Instructions to follow: Every entry gets copied exactly. No images go into the copy.

(Edit difference data)
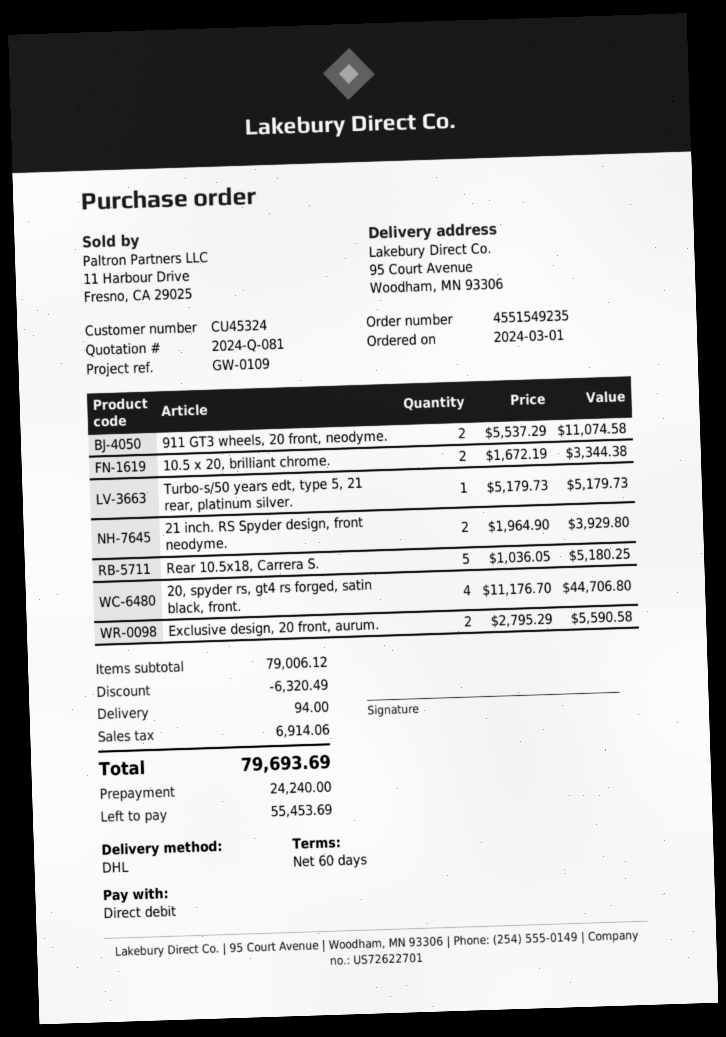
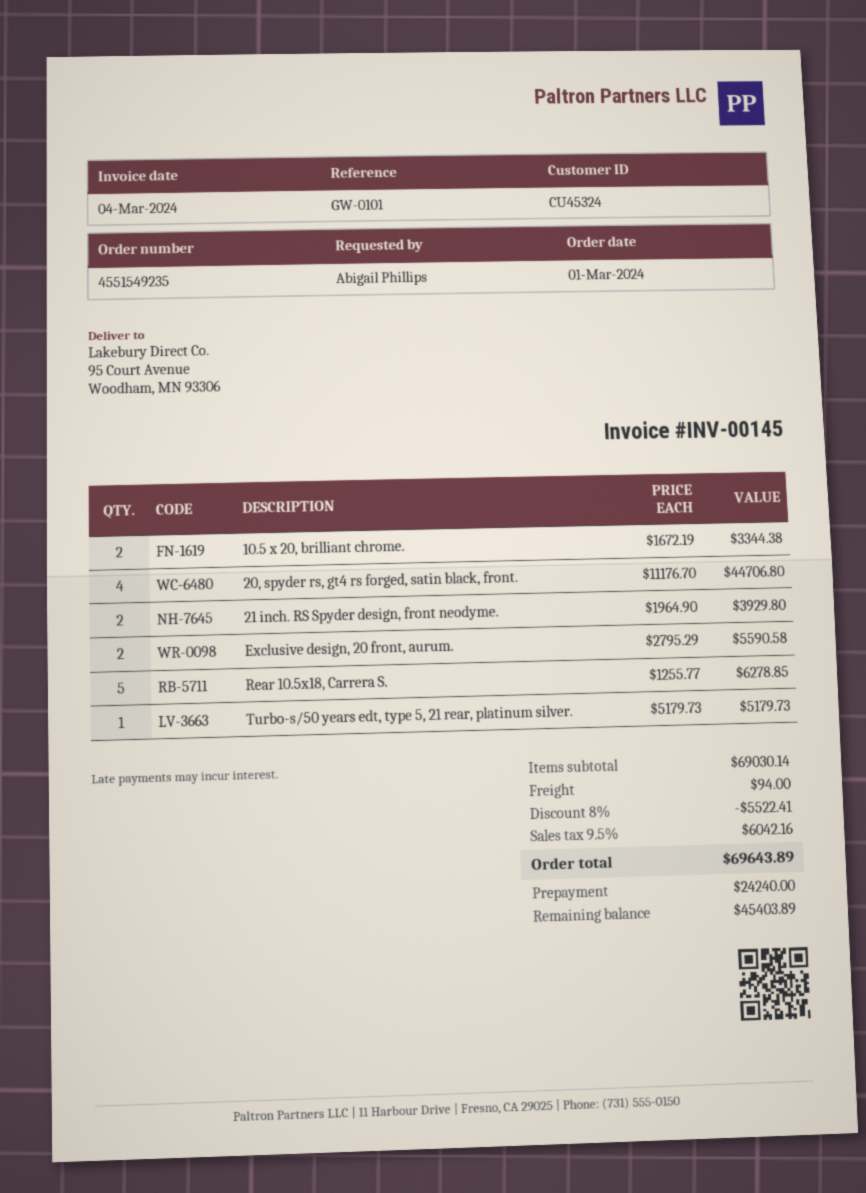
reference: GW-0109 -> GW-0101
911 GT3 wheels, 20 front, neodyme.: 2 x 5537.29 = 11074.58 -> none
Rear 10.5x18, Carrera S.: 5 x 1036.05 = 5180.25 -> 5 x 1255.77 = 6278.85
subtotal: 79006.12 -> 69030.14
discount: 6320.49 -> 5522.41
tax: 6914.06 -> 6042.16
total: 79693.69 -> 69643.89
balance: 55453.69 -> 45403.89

Solution:
reference: GW-0109 -> GW-0101
911 GT3 wheels, 20 front, neodyme.: 2 x 5537.29 = 11074.58 -> none
Rear 10.5x18, Carrera S.: 5 x 1036.05 = 5180.25 -> 5 x 1255.77 = 6278.85
subtotal: 79006.12 -> 69030.14
discount: 6320.49 -> 5522.41
tax: 6914.06 -> 6042.16
total: 79693.69 -> 69643.89
balance: 55453.69 -> 45403.89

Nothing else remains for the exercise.